Existing work stealing schedulers utilize randomized stealing which is done in a way that ignores data-locality. As multiprocessor systems scale in size memory latency becomes an increasingly important source of overall system latency. Accordingly systems and methods to manage work stealing in multiprocessor schedulers may find utility.
The detailed description is described with reference to the accompanying figures.
Described herein are exemplary systems and methods to implement locality aware work stealing in runtime scheduling. The systems and methods described herein address two main components of a work stealing algorithm. The first component addresses where a task created by an executor should be pushed. The second component addresses how an executor should pick a task to steal.
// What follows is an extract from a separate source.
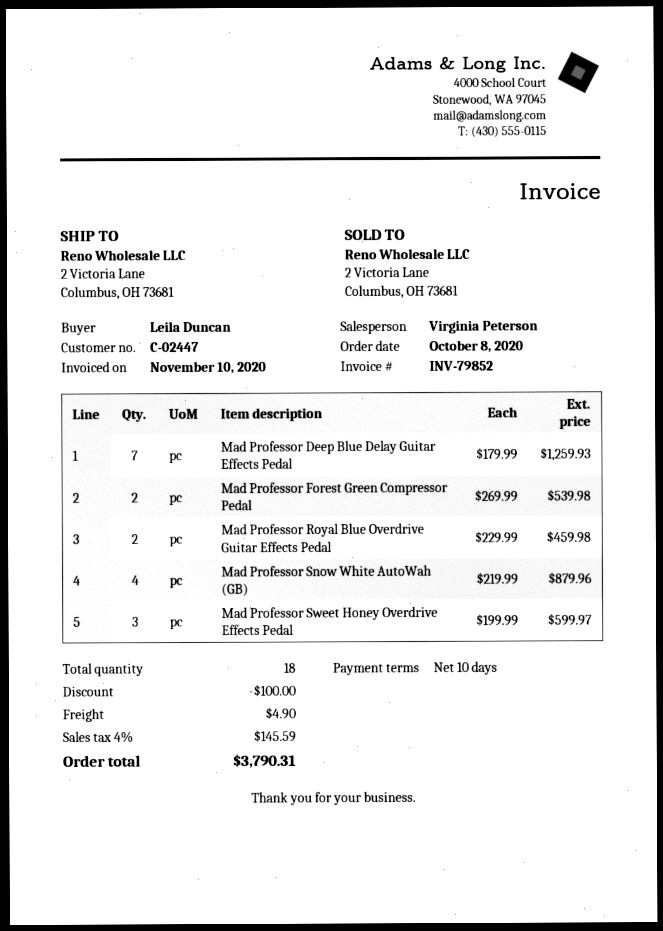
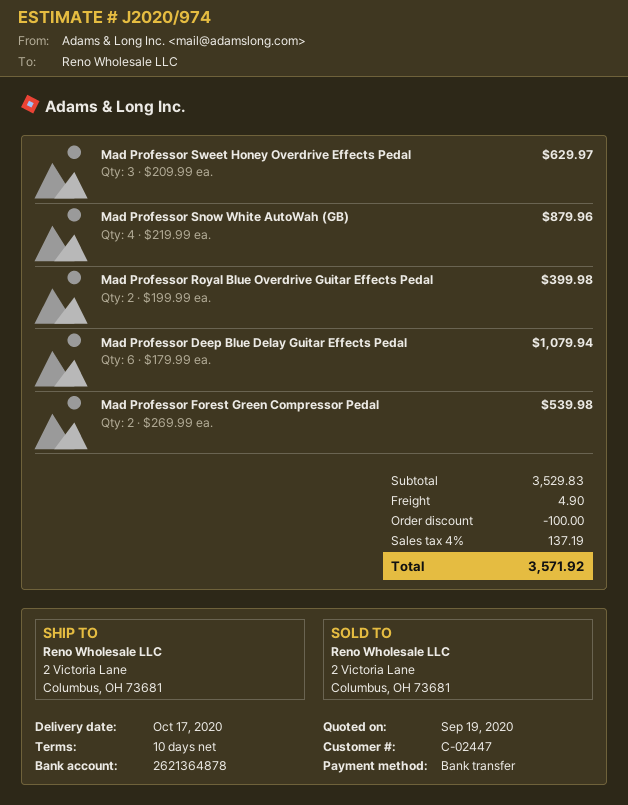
Mad Professor Deep Blue Delay Guitar Effects Pedal: 7 x 179.99 = 1259.93 -> 6 x 179.99 = 1079.94
Mad Professor Royal Blue Overdrive Guitar Effects Pedal: 2 x 229.99 = 459.98 -> 2 x 199.99 = 399.98
Mad Professor Sweet Honey Overdrive Effects Pedal: 3 x 199.99 = 599.97 -> 3 x 209.99 = 629.97
tax: 4% = 145.59 -> 4% = 137.19
total: 3790.31 -> 3571.92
In some embodiments the work stealing algorithm pushes a task created by an executor based at least in part upon where the dependencies of that task are located. A ‘center-of-mass’ computation may be applied to determine where a task created by an executor should be pushed. By way of example, given a task which has N data dependencies (where a data dependency is defined as the task using the data in its computation, either through writing or reading), each of these N dependencies may be denoted as force vectors which have a magnitude related to the size and access pattern of the data. Thus, the magnitude is related to the number of bits that the task will use from the data dependency. A resultant force may be determined to provide the center-of-mass of the data dependencies. The center-of-mass may then be discretized to the set of executors on the machine, e.g., by picking the executor closest to the center of mass. The scheduler pushes tasks to the executors closest to the center-of-mass in order to minimize the eventual data-movement when the pushed task executes. Specifically, the center-of-mass calculation is computed using the natural machine hierarchy (e.g., board, socket, core). Using a multi-socket system as an example, if most of a task's data is clustered on one socket, that task will be pushed to a core on that socket; then, if most of the task's data within that socket is clustered on one core, the task will be pushed to that core.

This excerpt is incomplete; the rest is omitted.